How to fix Latin America’s ‘strongman’ problem | Law

How to fix Latin America’s ‘strongman’ problem

OPINION: Professor Ros Dixon, David Landau and Brian Sheppard, The New York TImes, 21 December 2015.

In early December, Ecuador’s lawmakers voted to throw out presidential term limits, a divisive move that quickly spurred street demonstrations in the capital, Quito. To appease protesters, President Rafael Correa backed a law making him sit out the next election. He may still find a way to renege on the deal or return early, but regardless, the new law lets him run for office indefinitely after 2021.

Such term-limit shenanigans are bad news for Ecuador, where checks and balances are already in short supply. And they’re part of a troubling trend across much of Latin America.

In April, the Supreme Court of Honduras eliminated the presidential term limit by circumventing a section of the country’s Constitution that made the limit unamendable. Bolivia’s Congress recently scheduled a referendum for February on whether President Evo Morales could run for a fourth consecutive term. Politicians in Venezuela and Nicaragua have lifted term limits as well.

Latin America’s political history is rife with strongmen, or caudillos, who gain leadership positions — sometimes through fair elections, sometimes through coups — and never leave. Term-limit laws were painstakingly designed to address this problem. But it seems that strongmen will do almost anything to get around them. And courts often prove too weak or too close to the president to enforce these limits.

But Mr. Correa’s concession that he won’t seek immediate re-election in Ecuador may actually offer a glimmer of hope. It suggests that presidents may be more likely to leave office if they don’t necessarily risk giving up power forever.

Here’s an idea. If strict term limits prove impossible to enforce, political reformers should push for laws that require presidents to step down for at least one term before they can run for re-election. This strategy may be easier for strongmen to accept; it lowers the stakes of leaving power. And it creates opportunities for the opposition and alternative voices within a president’s own party, which may help to prevent incumbents from amassing too much power.

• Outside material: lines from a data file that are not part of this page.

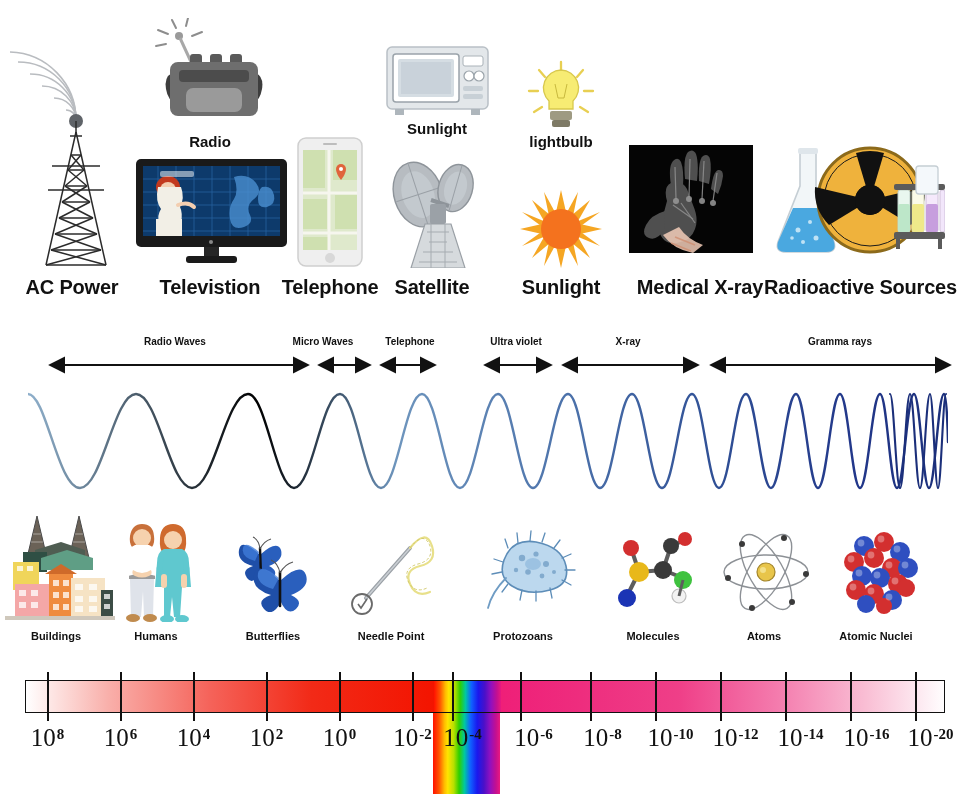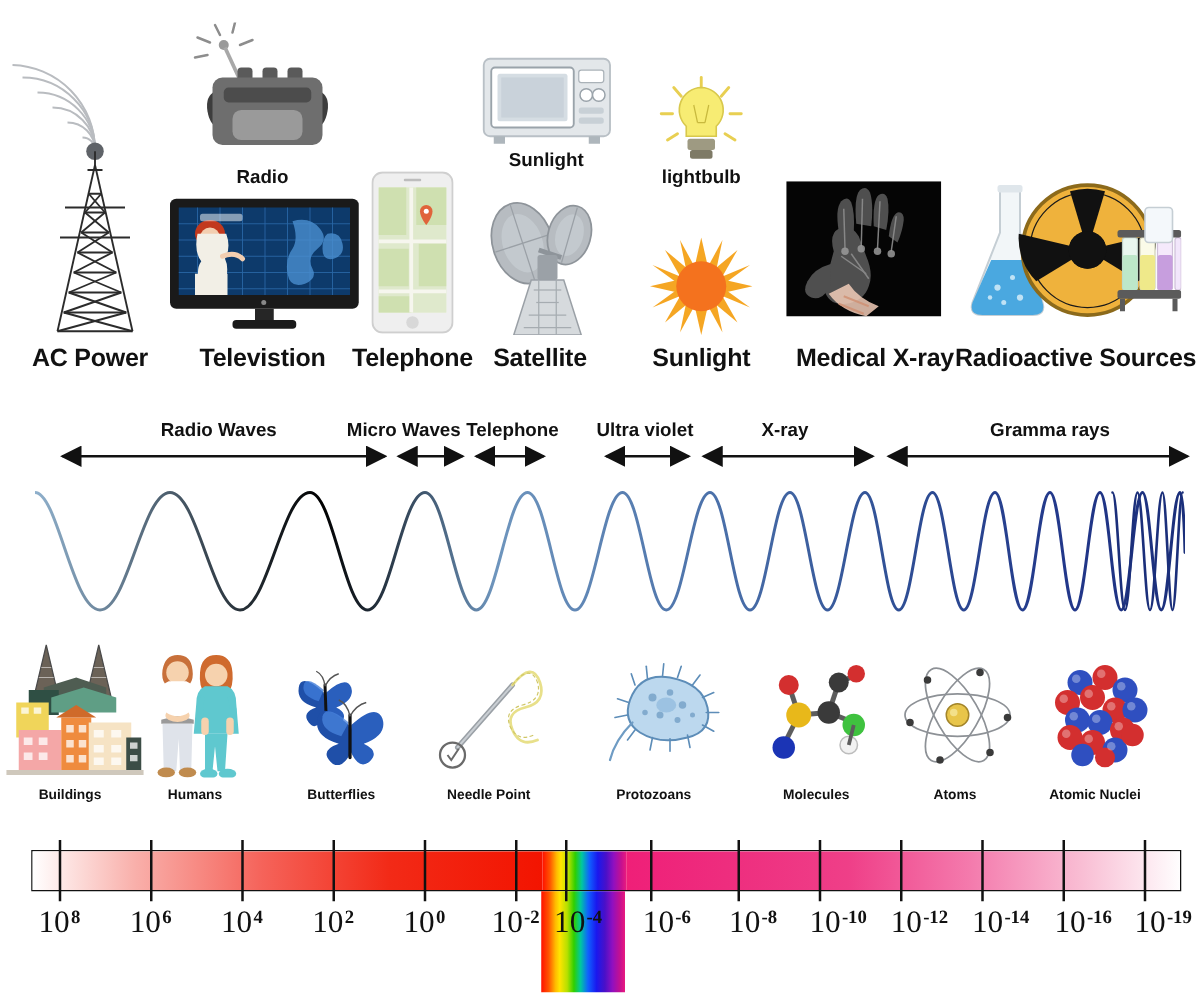--- a/index.html
+++ b/index.html
@@ -41,21 +41,21 @@
     font-size: 15px;
     font-weight: 600;
     color: #111;
     white-space: nowrap;
   }
 
   
   .band-label {
     position: absolute;
     text-align: center;
-    font-size: 15px;
+    font-size: 10px;
     font-weight: 600;
     color: #111;
     white-space: nowrap;
   }
 
   
   .obj-label {
     position: absolute;
     text-align: center;
     font-size: 11px;
@@ -762,16 +762,16 @@
     <div class="tick-label" style="left:266px;"><span>10</span><sup>2</sup></div>
     <div class="tick-label" style="left:339px;"><span>10</span><sup>0</sup></div>
     <div class="tick-label" style="left:412px;"><span>10</span><sup>-2</sup></div>
     <div class="tick-label" style="left:462px;"><span>10</span><sup>-4</sup></div>
     <div class="tick-label" style="left:533px;"><span>10</span><sup>-6</sup></div>
     <div class="tick-label" style="left:602px;"><span>10</span><sup>-8</sup></div>
     <div class="tick-label" style="left:670px;"><span>10</span><sup>-10</sup></div>
     <div class="tick-label" style="left:735px;"><span>10</span><sup>-12</sup></div>
     <div class="tick-label" style="left:800px;"><span>10</span><sup>-14</sup></div>
     <div class="tick-label" style="left:866px;"><span>10</span><sup>-16</sup></div>
-    <div class="tick-label" style="left:930px;"><span>10</span><sup>-19</sup></div>
+    <div class="tick-label" style="left:930px;"><span>10</span><sup>-20</sup></div>
   </div>
 
 </div>
 
 </body></html>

The idea isn’t unprecedented. After presidents in Chile and Argentina serve for one or two terms, they’re required to leave office. Then, once they’ve sat out for at least four years, the former presidents are cleared to run for re-election. From 1998 to 2008, Ecuador had similar restrictions.

There’s another upside. Populist presidents often claim they are a country’s only hope of overcoming corrupt and inept institutions. In places long plagued by bad government, these arguments resonate with voters. But, with consecutive term bans in place, critics have a counteroffer. They can reassure voters by pointing out that if a successor takes the country off course, a popular leader can always return. So a law that prohibits a president from seeking immediate re-election may also lessen the appeal of populist presidents.

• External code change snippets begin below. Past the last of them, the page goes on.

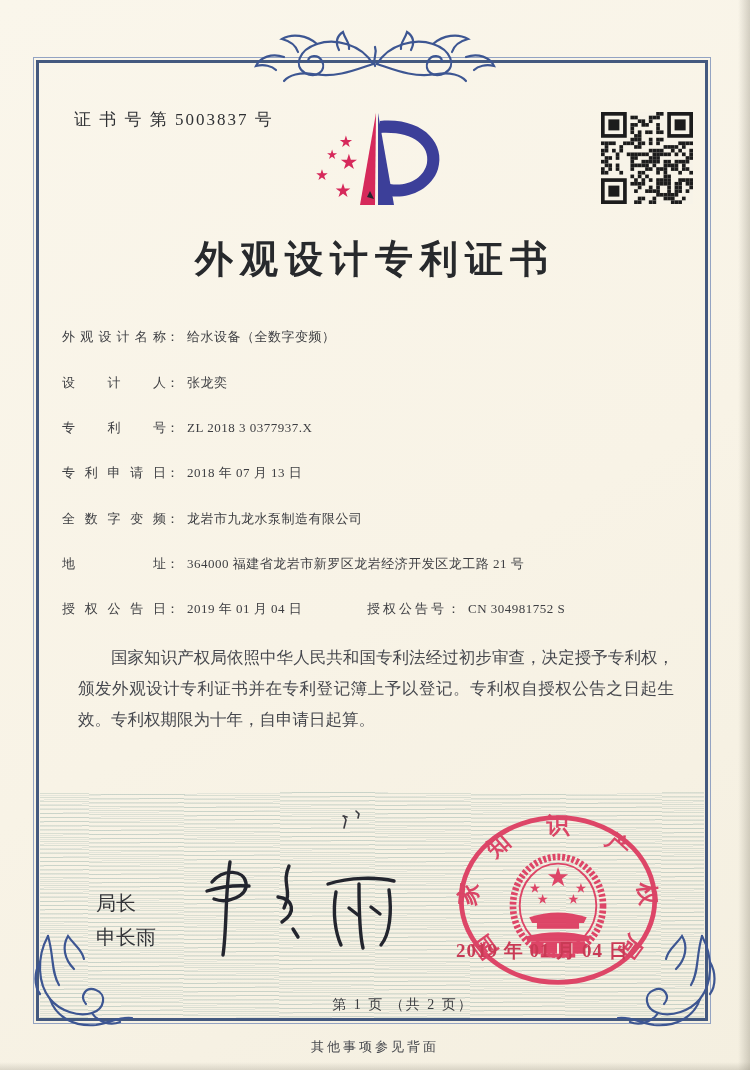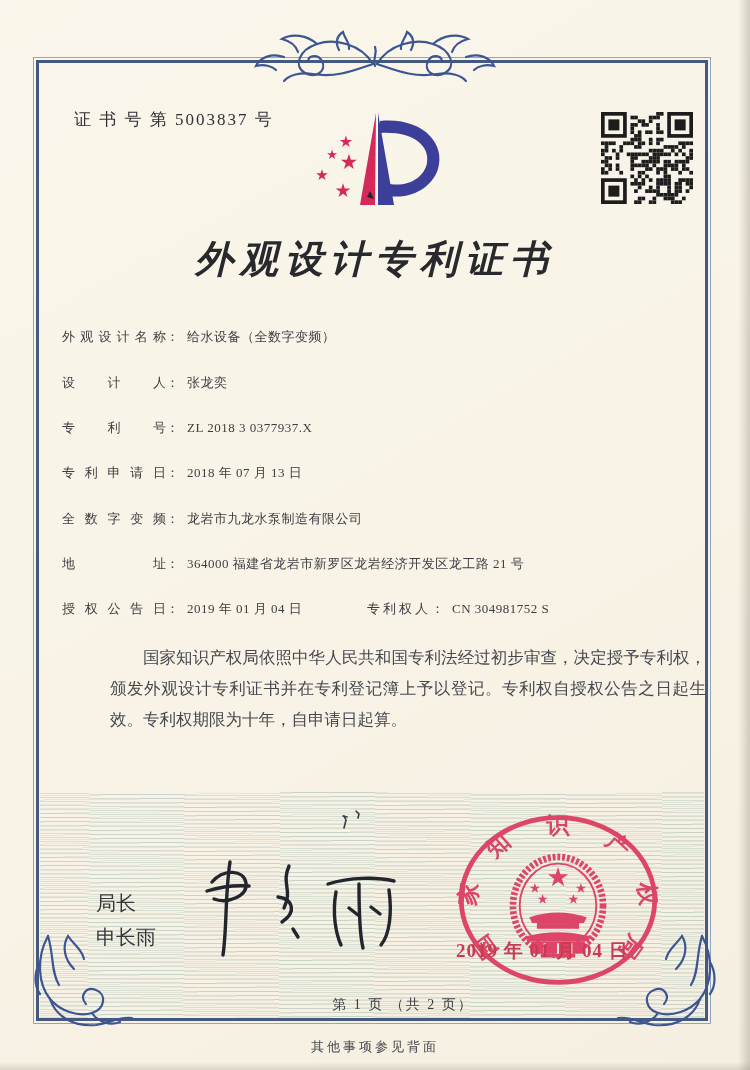--- a/index.html
+++ b/index.html
@@ -19,30 +19,30 @@
   .guilloche{position:absolute;left:40px;right:46px;top:792px;bottom:52px;
     background:
       repeating-linear-gradient(0.6deg, rgba(128,162,152,.26) 0 1px, rgba(0,0,0,0) 1px 4px),
       repeating-linear-gradient(-0.6deg, rgba(140,168,170,.18) 0 1px, rgba(0,0,0,0) 1px 4.4px);
   }
   .orn{stroke:#3d5692;fill:none;stroke-width:2.2;stroke-linecap:round;}
   .cert-no{position:absolute;left:74px;top:108px;font-size:17px;letter-spacing:2px;color:#2f3134;}
   .qr{position:absolute;left:601px;top:112px;width:92px;height:92px;background:#f7f3e8;}
   .logo{position:absolute;left:300px;top:95px;width:170px;height:135px;}
   .title{position:absolute;left:0;top:234px;width:100%;text-align:center;
-    font-size:38px;font-weight:bold;letter-spacing:7px;color:#27292c;font-style:italic;}
+    font-size:38px;font-weight:bold;letter-spacing:7px;color:#27292c;}
   .row{position:absolute;left:62px;width:600px;font-size:13px;color:#3d3e42;white-space:nowrap;}
   .flabel{display:inline-block;width:104px;text-align:justify;text-align-last:justify;
     -moz-text-align-last:justify;vertical-align:bottom;}
   .colon{margin-right:8px;}
   .fval{letter-spacing:.5px;}
   .pair2{position:absolute;left:305px;top:0;}
   .pair2 .flabel2{letter-spacing:3px;}
   .paras{position:absolute;left:78px;top:642px;width:596px;font-size:16.5px;
-    line-height:31px;color:#46484e;text-align:justify;margin-left:32px;}
+    line-height:31px;color:#46484e;text-align:justify;}
   .paras p{margin:0;text-indent:2em;}
   .signer{position:absolute;left:96px;top:886px;font-size:20px;color:#34363a;line-height:34px;}
   .signature{position:absolute;left:192px;top:852px;width:215px;height:112px;}
   .sig{stroke:#23252e;fill:none;stroke-width:3.4;stroke-linecap:round;stroke-linejoin:round;}
   .stray{position:absolute;left:336px;top:806px;width:30px;height:28px;}
   .seal{position:absolute;left:450px;top:810px;width:216px;height:182px;opacity:.93;}
   .seal text{font-family:"Liberation Serif","DejaVu Serif",serif;font-weight:bold;}
   .seal-date{position:absolute;left:456px;top:938px;font-size:19px;letter-spacing:1px;
     color:#c93a55;font-weight:bold;}
   .footer-page{position:absolute;left:0;top:996px;width:100%;text-align:center;
@@ -351,21 +351,21 @@
   </div>
   <div class="row" style="top:510px">
     <span class="flabel">全数字变频</span><span class="colon">：</span><span class="fval">龙岩市九龙水泵制造有限公司</span>
   </div>
   <div class="row" style="top:555px">
     <span class="flabel">地址</span><span class="colon">：</span><span class="fval">364000 福建省龙岩市新罗区龙岩经济开发区龙工路 21 号</span>
   </div>
   <div class="row" style="top:600px">
     <span class="flabel">授权公告日</span><span class="colon">：</span><span class="fval">2019 年 01 月 04 日</span>
     <span class="pair2">
-      <span class="flabel2">专利权人</span><span class="colon">：</span><span class="fval">CN 304981752 S</span>
+      <span class="flabel2">授权公告号</span><span class="colon">：</span><span class="fval">CN 304981752 S</span>
     </span>
   </div>
 
   <div class="paras">
     <p>国家知识产权局依照中华人民共和国专利法经过初步审查，决定授予专利权，颁发外观设计专利证书并在专利登记簿上予以登记。专利权自授权公告之日起生效。专利权期限为十年，自申请日起算。</p>
   </div>
 
   <svg class="stray" viewBox="0 0 30 28">
     <g stroke="#3a3a40" stroke-width="1.6" fill="none" stroke-linecap="round">
       <path d="M8,10 l2,4 l-2,8"></path>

Additionally, a ban on immediate re-election is not an act of surrender to a strongman. It achieves many of the goals of a permanent ban. When entrenched leaders are unable to campaign for re-election, their parties may lose because they are forced to compete on a more level playing field.

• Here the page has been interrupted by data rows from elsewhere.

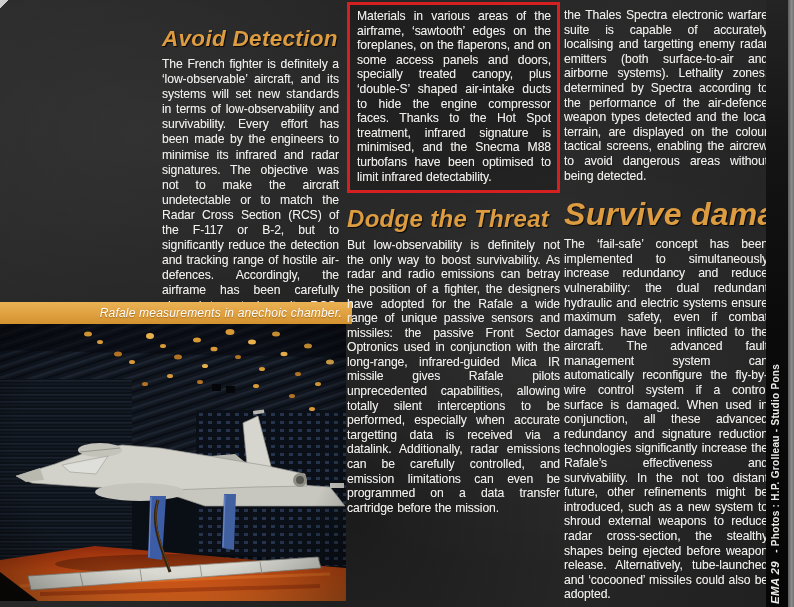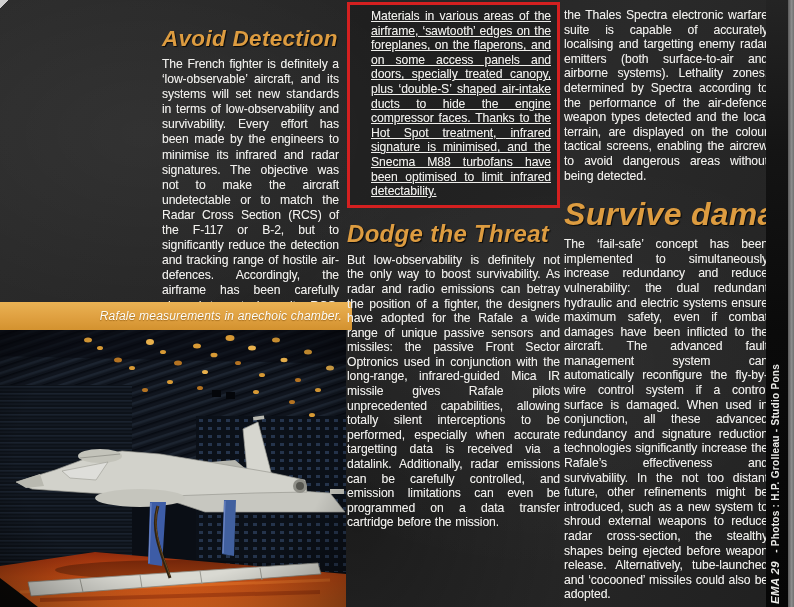--- a/index.html
+++ b/index.html
@@ -21,23 +21,23 @@
   .col h2{margin:16px 0 5px 0;font-style:italic;font-weight:bold;font-size:22.5px;
     letter-spacing:0.3px;color:var(--color-heading,#dd9c40);
     text-shadow:1px 1px 1px rgba(0,0,0,0.8);white-space:nowrap;}
   .col-left{left:162px;top:10px;width:177px;}
   .col-left p{line-height:15.1px;}
   .col-mid{left:347px;top:2px;width:213px;}
   .col-mid h2{margin-top:12px;font-size:24px;}
   .col-right{left:564px;top:8px;width:204px;}
   .col-right h2{margin-top:13px;margin-bottom:4px;font-size:32px;}
   .highlight-box{border:3.5px solid var(--color-highlight_box,#d42020);
-    padding:4px 6px 6px 21px;background:rgba(10,10,10,0.25);text-decoration:underline;}
+    padding:4px 6px 6px 7px;background:rgba(10,10,10,0.25);}
   .photo-block{position:absolute;left:0;top:302px;margin:0;width:352px;}
-  .caption-bar{height:28px;background:linear-gradient(#eab254,var(--color-caption_bar,#dfa040) 55%,#d3922f);
+  .caption-bar{height:22px;background:linear-gradient(#eab254,var(--color-caption_bar,#dfa040) 55%,#d3922f);
     display:flex;align-items:center;justify-content:flex-end;padding-right:10px;box-sizing:border-box;}
   .caption-bar span{font-style:italic;font-size:12px;color:#fdfdf8;letter-spacing:0.2px;
     text-shadow:0 1px 1px rgba(120,70,0,0.55);}
   .photo{width:346px;height:277px;}
   .photo svg{display:block;width:346px;height:277px;}
   .spine{position:absolute;right:6px;top:0;width:22px;height:607px;
     background:linear-gradient(#242424,#141414 25%,#0a0a0a 55%,#060606);}
   .spine-text{position:absolute;left:3px;top:604px;width:245px;
     transform:rotate(-90deg);transform-origin:0 0;
     font-size:10.5px;color:#e9e9e6;white-space:nowrap;letter-spacing:0.3px;}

This happened in Argentina last month when its popular president, Cristina Fernández de Kirchner, was prohibited from serving three consecutive terms. Her handpicked successor lost the election, and the Kirchner family’s 12-year rule over the country ended.

Furthermore, handing over the keys of the office to a successor can bring meaningful political change, even if the president’s party retains power. For example, shortly before Colombia’s 2010 election, President Álvaro Uribe sought to amend the Constitution to seek a third straight term. But a court prohibited him from doing so, and Juan Manuel Santos — Mr. Uribe’s preferred candidate — won the election instead.

Surprisingly, President Santos has proved to be a much different leader than Mr. Uribe anticipated. So much so that the former president has become an implacable opponent from his new seat in the Senate. Indeed, one of Mr. Santos’s notable moves was to back a law that bars presidents from seeking re-election.

The countries that currently allow presidents to run for re-election indefinitely should, at a minimum, adopt a ban on immediate re-election after their presidents have served one or, at most, two terms. If Mr. Correa sticks to his deal, it could offer Ecuador the benefits of such a model, but only temporarily.

No one should be able to serve as president for life. Since the 1970s, most countries in Latin America have made the transition from military regimes to functioning but often troubled democracies. These hard-fought gains must not be reversed.

Rosalind Dixon is a law professor at the University of New South Wales, Australia. David Landau is an associate law professor at Florida State University. Brian Sheppard is an associate law professor at Seton Hall University.